# Exercise brief
What is needed is a word-for-word copy of the lines below from the one with "align-items: flex-start ->" through the one with "align-items: none ->", both included, with every picture left out.

# Data to use
____

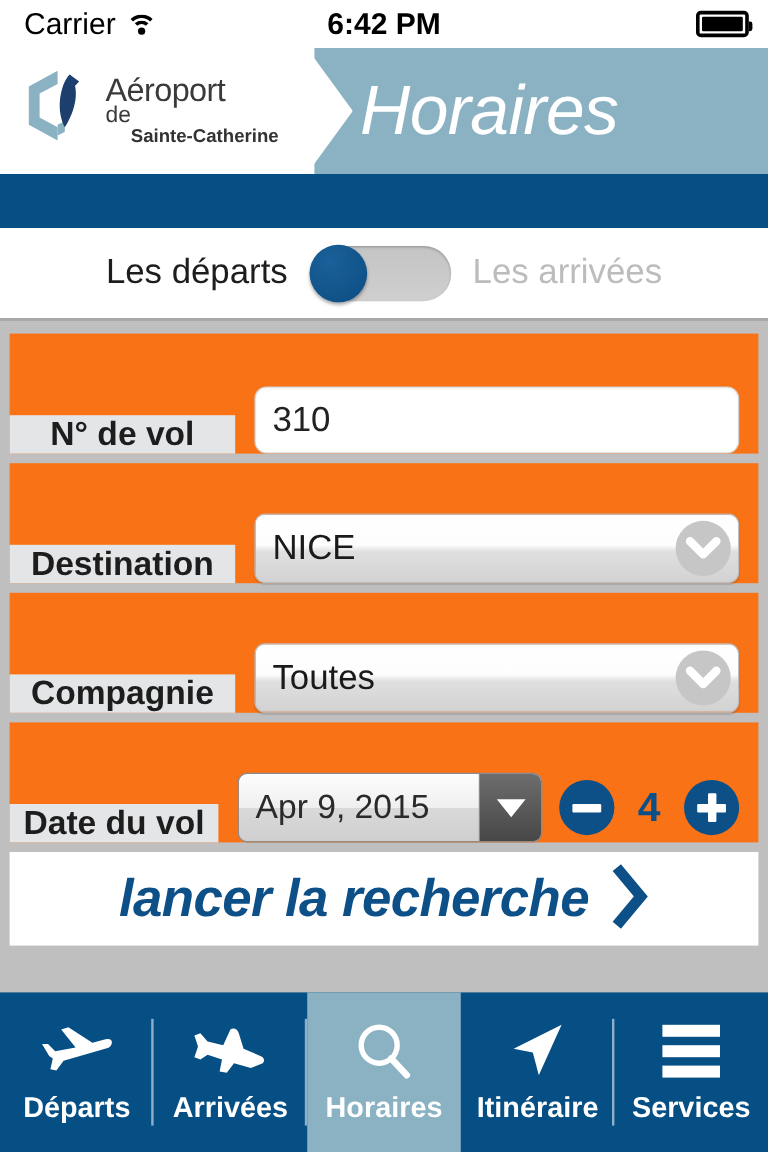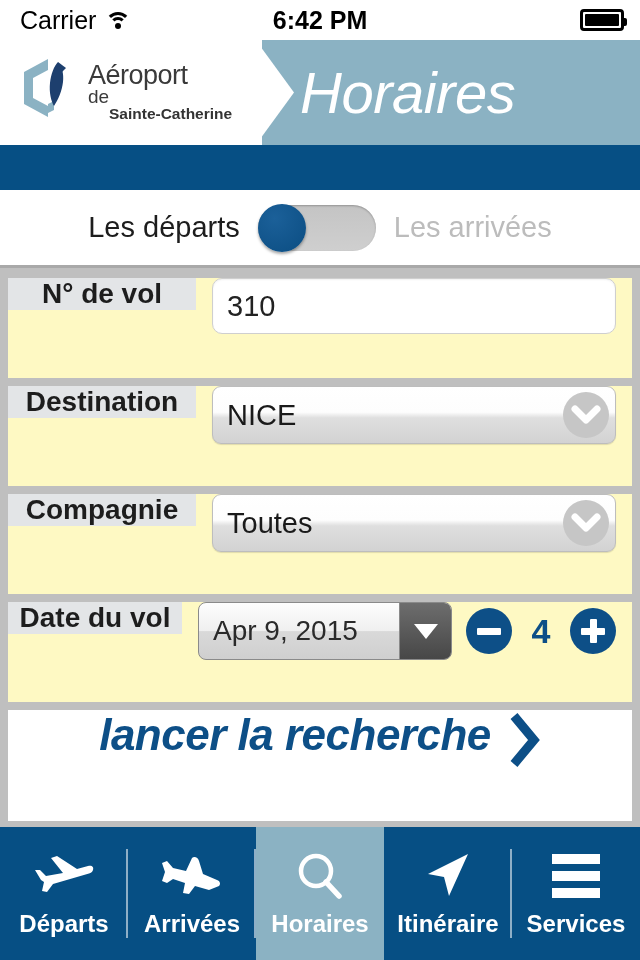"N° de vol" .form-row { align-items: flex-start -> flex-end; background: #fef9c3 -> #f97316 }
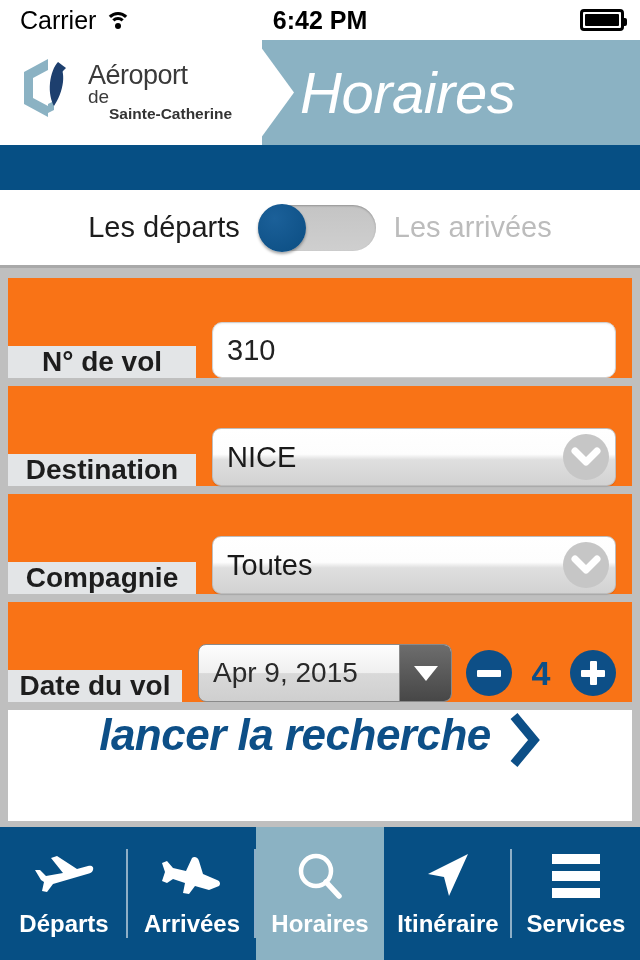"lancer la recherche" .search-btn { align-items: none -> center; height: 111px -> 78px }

____

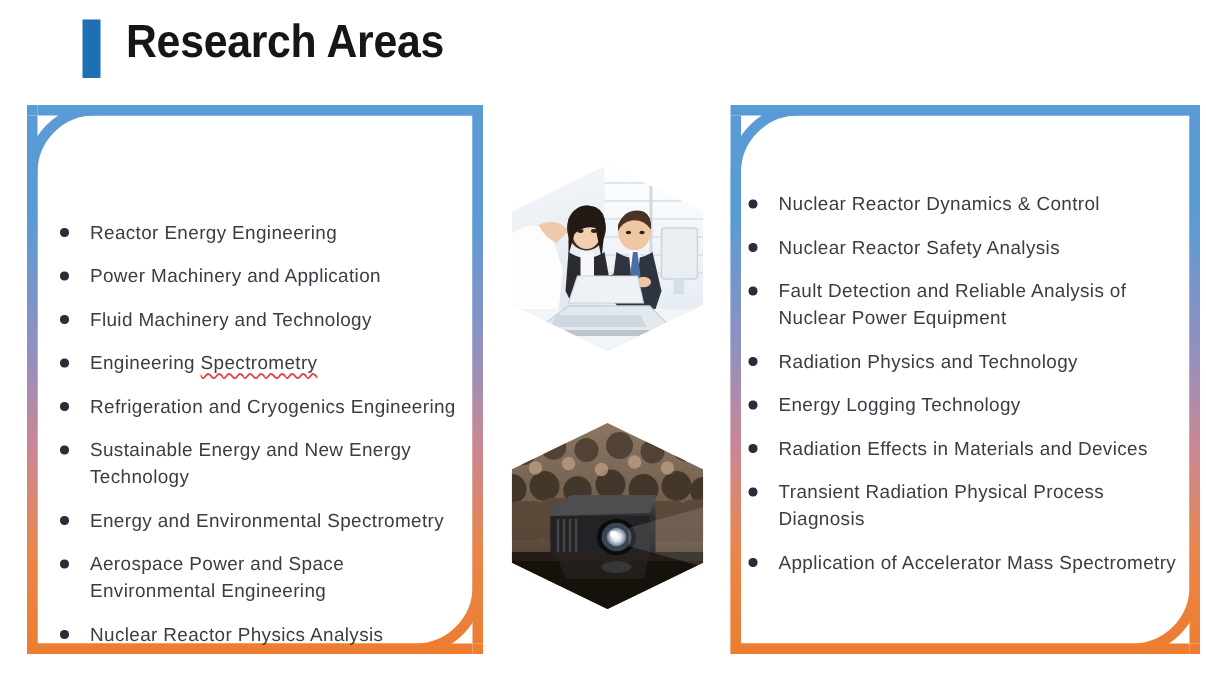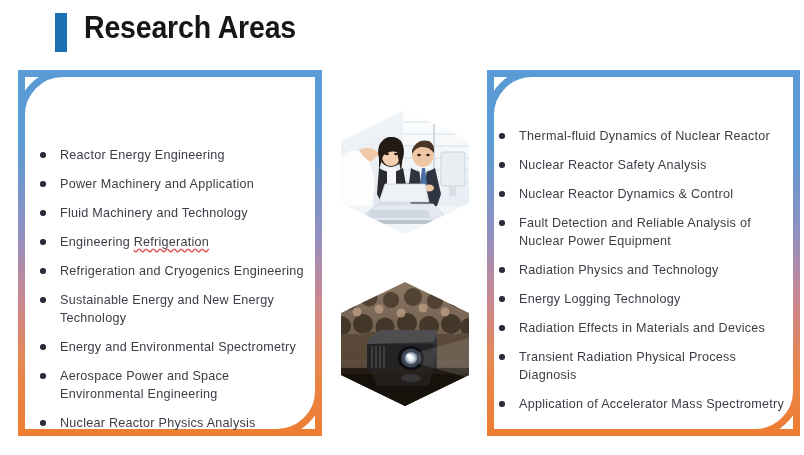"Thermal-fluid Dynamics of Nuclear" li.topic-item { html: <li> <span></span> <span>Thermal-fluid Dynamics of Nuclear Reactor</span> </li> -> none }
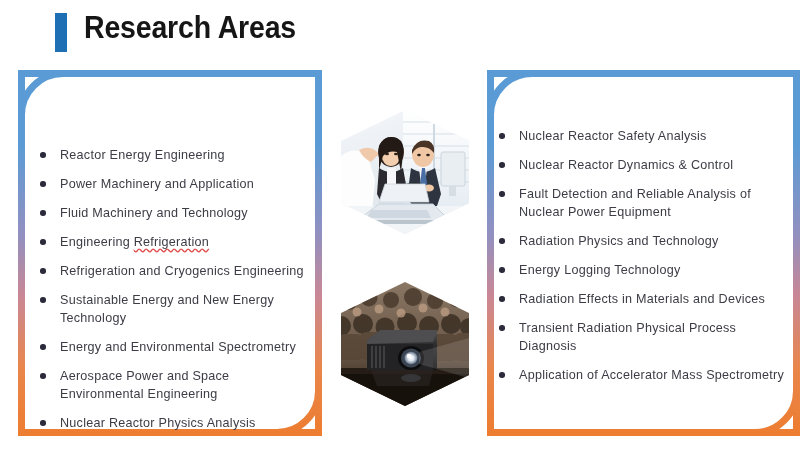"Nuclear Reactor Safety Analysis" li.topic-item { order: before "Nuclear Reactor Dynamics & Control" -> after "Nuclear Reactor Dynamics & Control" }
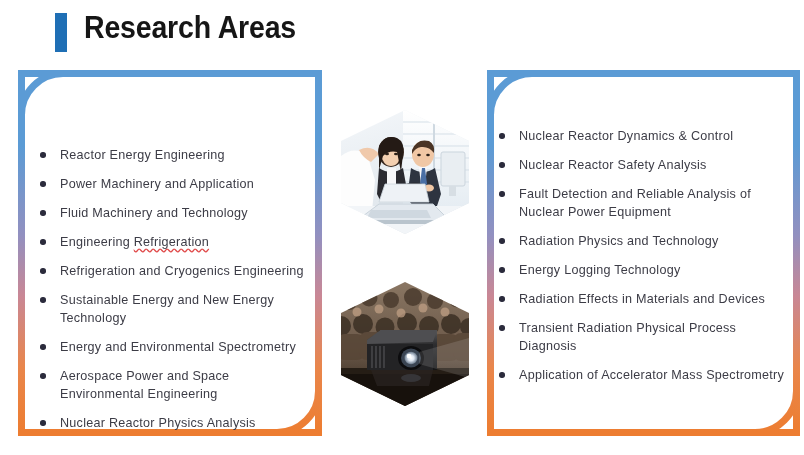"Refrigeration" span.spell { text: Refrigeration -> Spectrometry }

____

# Response below
"N° de vol" .form-row { align-items: flex-start -> flex-end; background: #fef9c3 -> #f97316 }
"lancer la recherche" .search-btn { align-items: none -> center; height: 111px -> 78px }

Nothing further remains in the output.